Nina and Andy still aren’t friends because of Jake, though the two already fixed their friendship. Nina can’t spend the same time she used to with the Browns because of Jake’s antipathy towards Andy. It’s the kind of inane storytelling a twenty-two-episode season can’t avoid. Every little piece of drama must be carved out and served to its glass-eyed drooling audience, which is why Jake and Andy consent to couples therapy with a friend of Nina’s friend.

Naturally, the issue isn’t even the kiss so much as what Andy represents. The cracks that appeared in Jake in “Connect Four” became wider. The writers glossed over Jake’s real issue: it was the kiss and the man. The kiss signified to him that Nina might’ve, for a moment, wanted what Jake is not. He is not Andy Brown. Jake’s story moves beyond the kiss and Andy Brown issues, though, and it’ll be terrible.

Ephram’s mentorship of Kyle continued with an adventure into the mountains where Kyle learned to relate to other human beings. Again, twenty-two episode seasons mandate slow reveals, so Kyle drops a bunch of hints about what bugs him. It’s clear he doesn’t fit in, and he’s mad at the world because his Dad abandoned him and his Mom can’t afford his future. Also, his only friend is Ephram, and he, Kyle, has no interest in a girlfriend. If you think Kyle couldn’t get more angsty, you wait. The parallels between the characters became clearer, if they weren’t already clear. They were, but, again, twenty-two episode seasons, you know? Both boys lost a parent, one to death and the other to another woman. Both are prodigies. Yada yada. For Ephram, the mission of their day adventure is two-fold. He wants to help Kyle afford to pay for the Julliard application fee, and he doesn’t want to think about Amy dating another guy.

Amy’s thing with Reid’s about as hot as a shopping for antique spoons. There’s an important little beat when Reid passes a classmate. His constant stress about studying is also a thing. The episode’s title “Free Fall” is a misnomer.
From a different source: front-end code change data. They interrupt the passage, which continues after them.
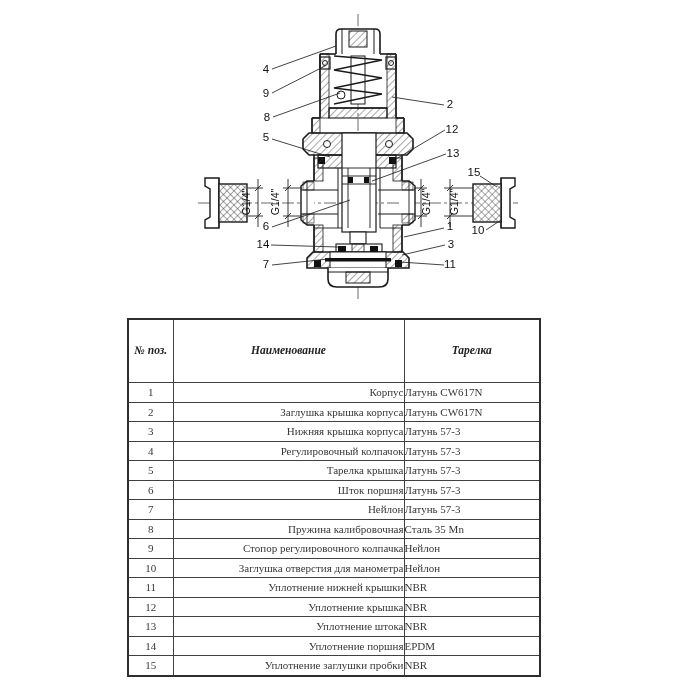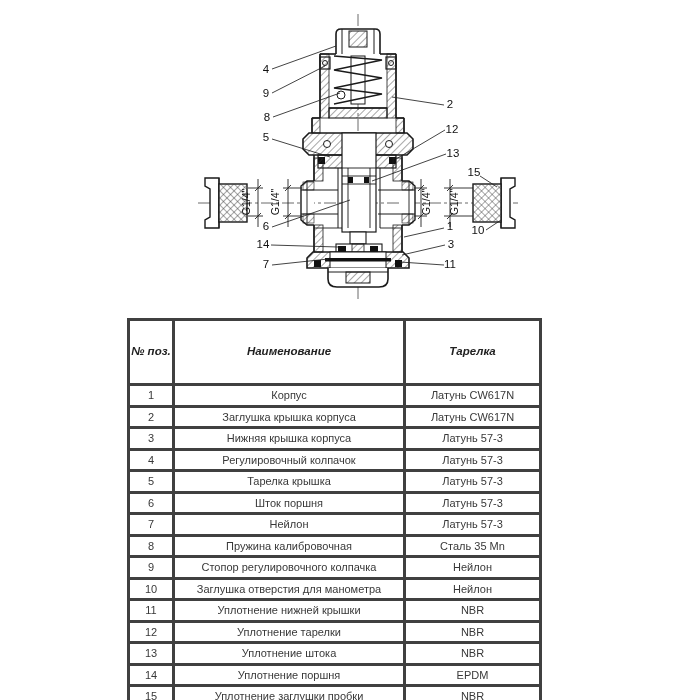"№ поз." table.parts th, table.parts td { border: 3px solid #404040 -> 1px solid #404040; font-family: Liberation Sans, sans-serif -> Liberation Serif, serif }
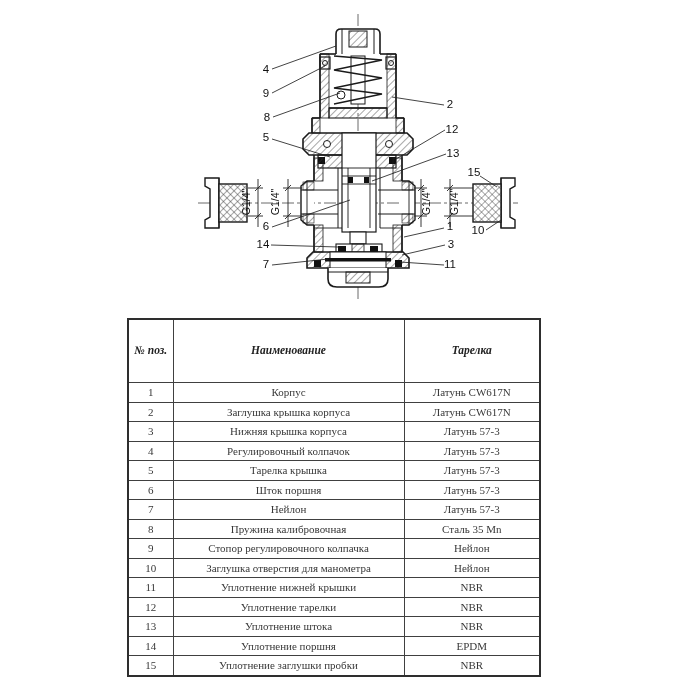"Корпус" td.col-name { text-align: center -> right }
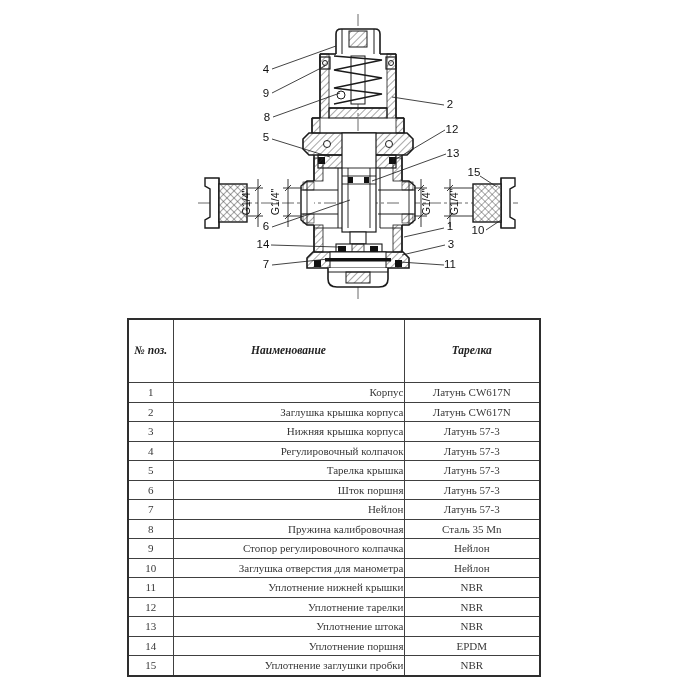"Латунь CW617N" td.col-material { text-align: center -> none }
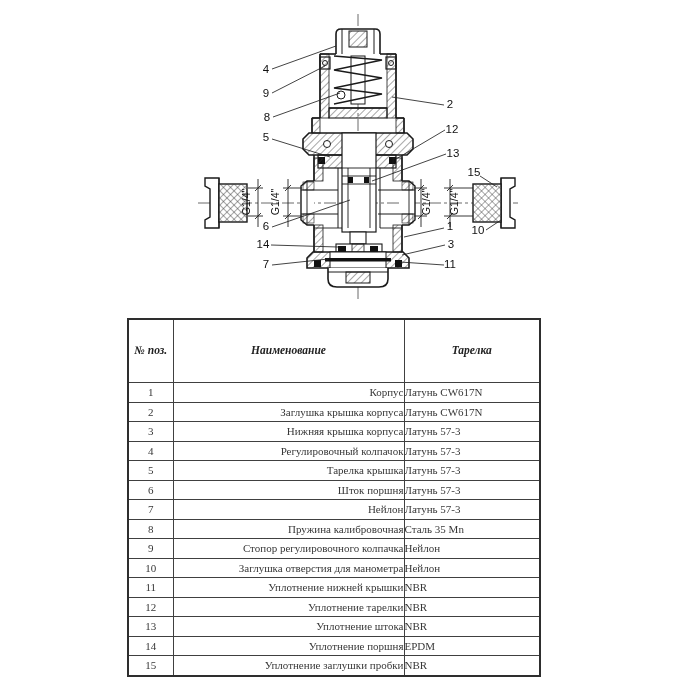"Уплотнение тарелки" td.col-name { text: тарелки -> крышка }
Well, two characters are in free-fall, though no one knows it, but it’s more of a prelude to a free-fall in a way because the writers wanted to be coy about the lives of Reid and Jake going to shit. Rose is shoehorned into the free-fall thing, but she merely wants to take time to figure out her next step after losing the mayoral race. They’ll go to Africa next. From there, they’ll have their next significant arc, complete with annoying melodrama.


Nancy Won wrote the episode. Arvin Brown directed.